__Exercise aim__. Tally up the lines below that include the word "date". Answer with the number alone.

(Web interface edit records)

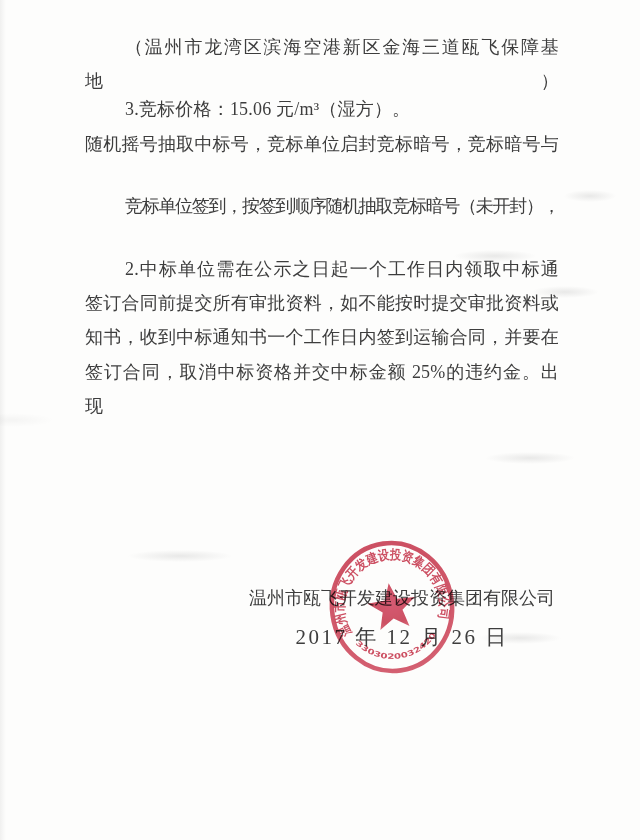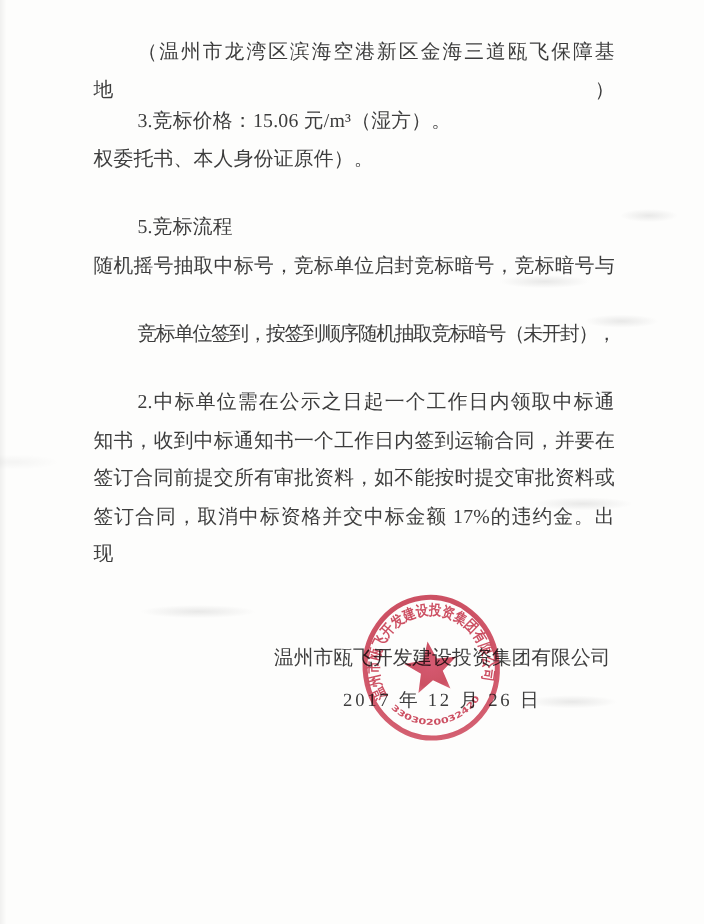--- a/index.html
+++ b/index.html
@@ -28,21 +28,21 @@
   }
   .line.indent { text-indent:40px;margin-top:28px; }
   .line.stretch { text-align:justify; text-align-last:justify; }
   .line.tight { letter-spacing:-1.6px; }
   
   .signature {
     position:absolute; left:248px; top:586px; width:308px;
     color:#3d3d3d; text-align:center;
   }
   .sig-company { font-size:18px; line-height:24px; letter-spacing:0px; }
-  .sig-date { font-size:17px; line-height:24px; margin-top:15px; letter-spacing:2.5px; }
+  .sig-date { font-size:21px; line-height:24px; margin-top:15px; letter-spacing:2.5px; }
   
   .stamp {
     position:absolute; left:322px; top:532px; width:140px; height:150px;
     mix-blend-mode:multiply; opacity:0.88;
     transform:rotate(-8deg);
   }
   .stamp svg { display:block; }
   
   .artifact {
     position:absolute; border-radius:50%;
@@ -56,28 +56,26 @@
   .a6 { left:465px; top:630px; width:110px; height:16px; }
 </style>
 </head>
 <body>
 
 <div class="page">
 
   <div class="doc" id="doc-body">
       <div class="line indent stretch">（温州市龙湾区滨海空港新区金海三道瓯飞保障基地）</div>
       <div class="line indent">3.竞标价格：15.06 元/m³（湿方）。</div>
-      <div class="line">权委托书、本人身份证原件）。</div>
-      <div class="line indent">5.竞标流程</div>
       <div class="line stretch">随机摇号抽取中标号，竞标单位启封竞标暗号，竞标暗号与</div>
       <div class="line indent stretch tight">竞标单位签到，按签到顺序随机抽取竞标暗号（未开封），</div>
       <div class="line indent stretch">2.中标单位需在公示之日起一个工作日内领取中标通</div>
+      <div class="line stretch">签订合同前提交所有审批资料，如不能按时提交审批资料或</div>
       <div class="line stretch">知书，收到中标通知书一个工作日内签到运输合同，并要在</div>
-      <div class="line stretch">签订合同前提交所有审批资料，如不能按时提交审批资料或</div>
-      <div class="line stretch">签订合同，取消中标资格并交中标金额 17%的违约金。出现</div>
+      <div class="line stretch">签订合同，取消中标资格并交中标金额 25%的违约金。出现</div>
     </div>
 
   <div class="artifact a1"></div>
   <div class="artifact a2"></div>
   <div class="artifact a3"></div>
   <div class="artifact a4"></div>
   <div class="artifact a5"></div>
   <div class="artifact a6"></div>
 
   <div class="signature">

__Written response__. 2